I found the idea of facial recognition in itself controversial but facial emotion detection takes that even farther. By a slight stretch of the imagination, we can see how the addition of a captured, categorized emotion, associated with buying behavior could take an already over-surveilled populace into a brave new world indeed.

There are commercial cloud services, ‘Emotion as a Service’, EaaS for short that are offering APIs and back-end AI services to accomplish this in the chain of e-commerce today. If micro-targeting eeked you out, try adding  emotion-augmented micro-targeting for grins.

How AI Does This

If one wanted to do this from scratch, you could take a dataset of face imagery, get humans to label each one manually and when you had enough, use this to train a neural network to model and predict one of the seven standard emotions from an unlabeled, unforeseen test image dataset.

anger disgust fear happiness sadness surprise neutral

 

How this works

There are different approaches being taken but most endeavors appear to use the FER2013 dataset as a starting point as it consists of 30,000 labeled face images.  The labels follow the seven standard emotions above. Right now there really is no easy way to use unsupervised approaches to auto-label face data categorized by emotion. The fastest way to get this started would be to construct and train a chosen model on an existing, labeled face dataset.

Deep Learning Approach

The type of neural network, which activation functions, densities and such have been intense subjects of discussion on Kaggle and other data science communities. We have not made an exhaustive study but found commonalities in the highest scoring competitors on the Kaggle Facial Expression Recognition Challenge. We selected a couple of those as an evaluation and were able to successfully run them on Colab. All use Keras, a deep convolutional neural network and the FER2013 dataset. Thanks to Colab’s free GPU, it didn’t take long to train these models.

Test Data Preparation

An unlabeled test set undergoes CRNO : Convert, Reshape, Normalize, One-hot encoding. Then, the resulting images are submitted to a trained model that has seen many different facial expressions and scored reasonably well in accuracy and validation passes. CRNO is a practice that combines several pre-processing steps used in preparing images for deep-learning models.

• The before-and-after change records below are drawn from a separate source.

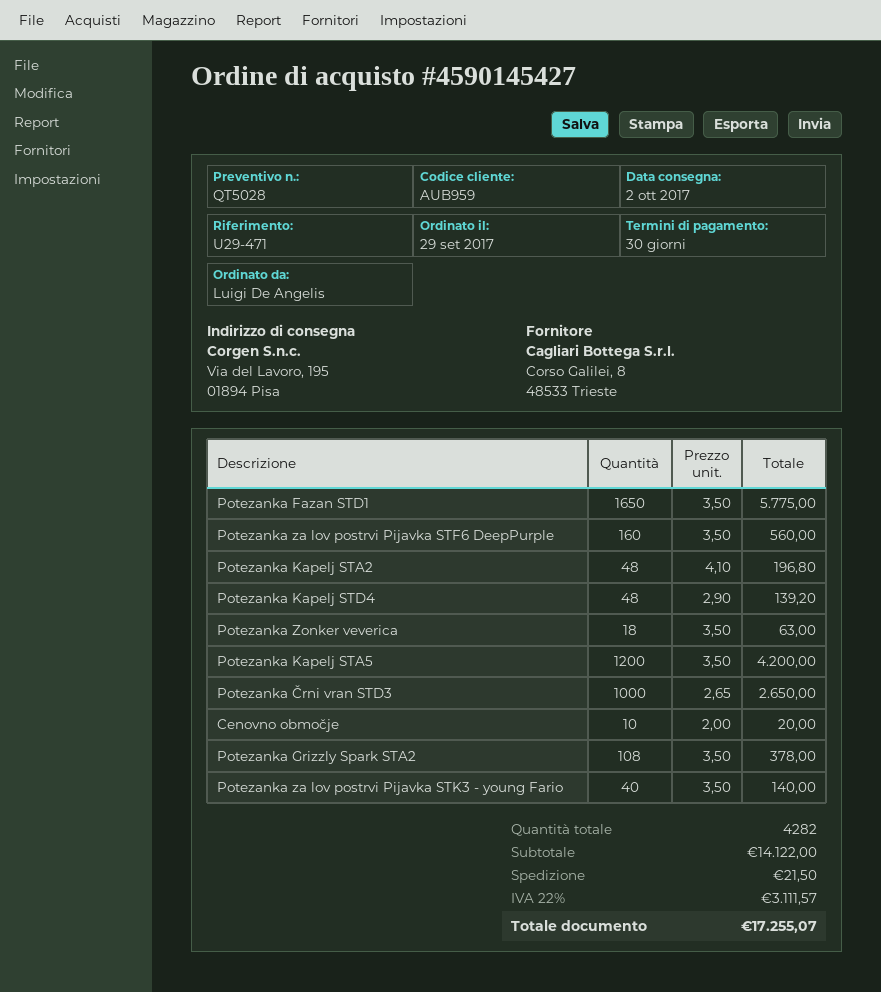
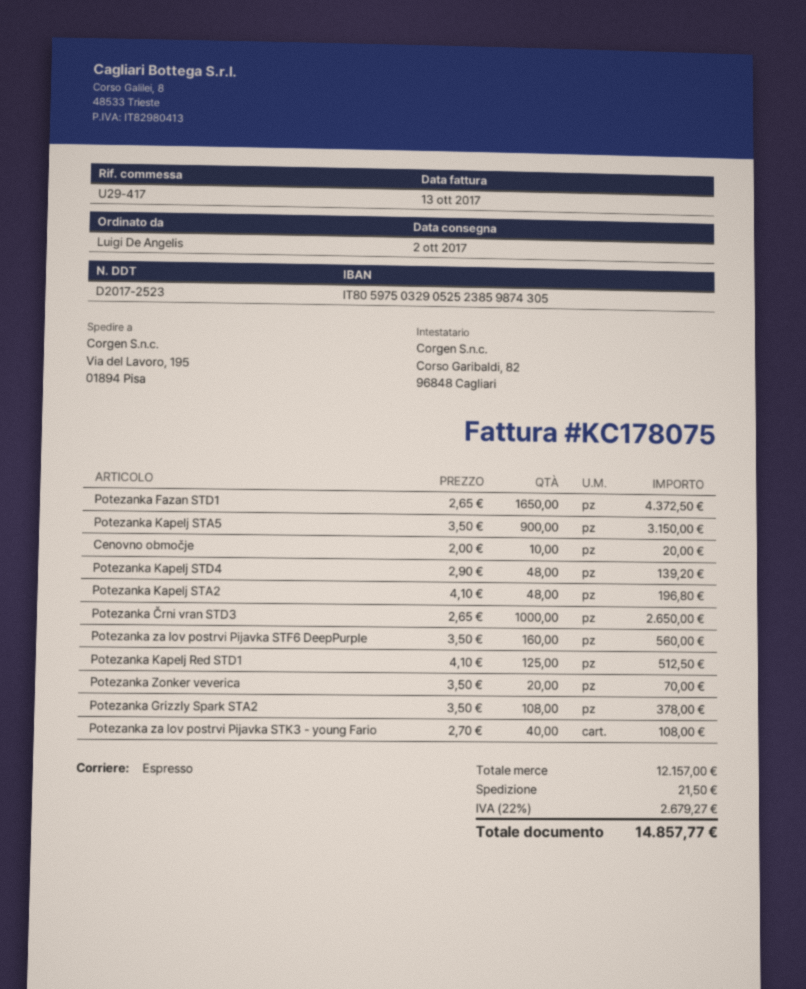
reference: U29-471 -> U29-417
Potezanka Fazan STD1: 1650 x 3.50 = 5775.00 -> 1650 x 2.65 = 4372.50
Potezanka Zonker veverica: 18 x 3.50 = 63.00 -> 20 x 3.50 = 70.00
Potezanka Kapelj STA5: 1200 x 3.50 = 4200.00 -> 900 x 3.50 = 3150.00
Potezanka za lov postrvi Pijavka STK3 - young Fario: 40 x 3.50 = 140.00 -> 40 x 2.70 = 108.00
Potezanka Kapelj Red STD1: none -> 125 x 4.10 = 512.50
subtotal: 14122.00 -> 12157.00
tax: 22% = 3111.57 -> 22% = 2679.27
total: 17255.07 -> 14857.77

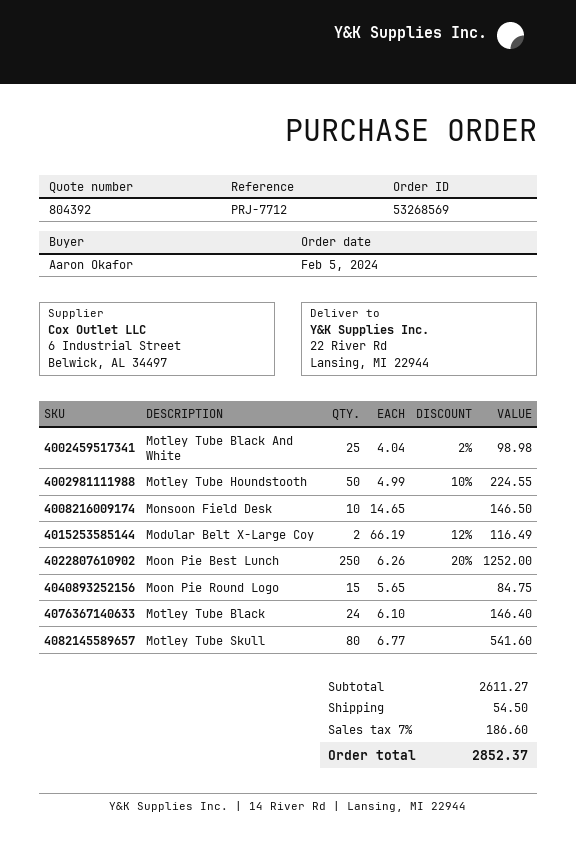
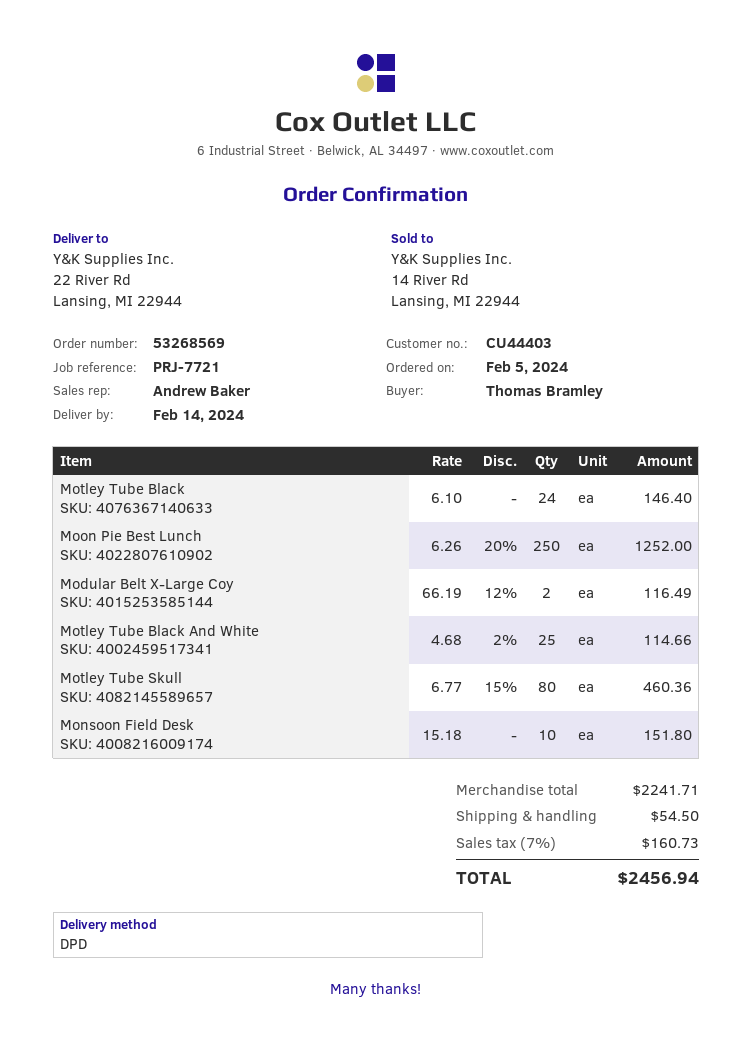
reference: PRJ-7712 -> PRJ-7721
ordered by: Aaron Okafor -> Thomas Bramley
Motley Tube Black And White: 25 x 4.04 - 2% = 98.98 -> 25 x 4.68 - 2% = 114.66
Motley Tube Houndstooth: 50 x 4.99 - 10% = 224.55 -> none
Monsoon Field Desk: 10 x 14.65 = 146.50 -> 10 x 15.18 = 151.80
Moon Pie Round Logo: 15 x 5.65 = 84.75 -> none
Motley Tube Skull: 80 x 6.77 = 541.60 -> 80 x 6.77 - 15% = 460.36
subtotal: 2611.27 -> 2241.71
tax: 7% = 186.60 -> 7% = 160.73
total: 2852.37 -> 2456.94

Architecture of the Deep Learning Model

The Convolutional Neural Network (CNN) Architecture consists of a Sequential model. (From Kaggler Lx Yuan)

model = Sequential()

#module 1
model.add(Conv2D(2*2*num_features, kernel_size=(3, 3), 
input_shape=(width, height, 1), data_format='channels_last'))
model.add(BatchNormalization())
model.add(Activation('relu'))
model.add(Conv2D(2*2*num_features, kernel_size=(3, 3), padding='same'))
model.add(BatchNormalization())
model.add(Activation('relu'))
model.add(MaxPooling2D(pool_size=(2, 2), strides=(2, 2)))

#module 2
model.add(Conv2D(2*num_features, kernel_size=(3, 3), padding='same'))
model.add(BatchNormalization())
model.add(Activation('relu'))
model.add(Conv2D(2*num_features, kernel_size=(3, 3), padding='same'))
model.add(BatchNormalization())
model.add(Activation('relu'))
model.add(MaxPooling2D(pool_size=(2, 2), strides=(2, 2)))

#module 3
model.add(Conv2D(num_features, kernel_size=(3, 3), padding='same'))
model.add(BatchNormalization())
model.add(Activation('relu'))
model.add(Conv2D(num_features, kernel_size=(3, 3), padding='same'))
model.add(BatchNormalization())
model.add(Activation('relu'))
model.add(MaxPooling2D(pool_size=(2, 2), strides=(2, 2)))

#flatten
model.add(Flatten())

#dense 1
model.add(Dense(2*2*2*num_features))
model.add(BatchNormalization())
model.add(Activation('relu'))

#dense 2
model.add(Dense(2*2*num_features))
model.add(BatchNormalization())
model.add(Activation('relu'))

#dense 3
model.add(Dense(2*num_features))
model.add(BatchNormalization())
model.add(Activation('relu'))

#output layer
model.add(Dense(num_classes, activation='softmax'))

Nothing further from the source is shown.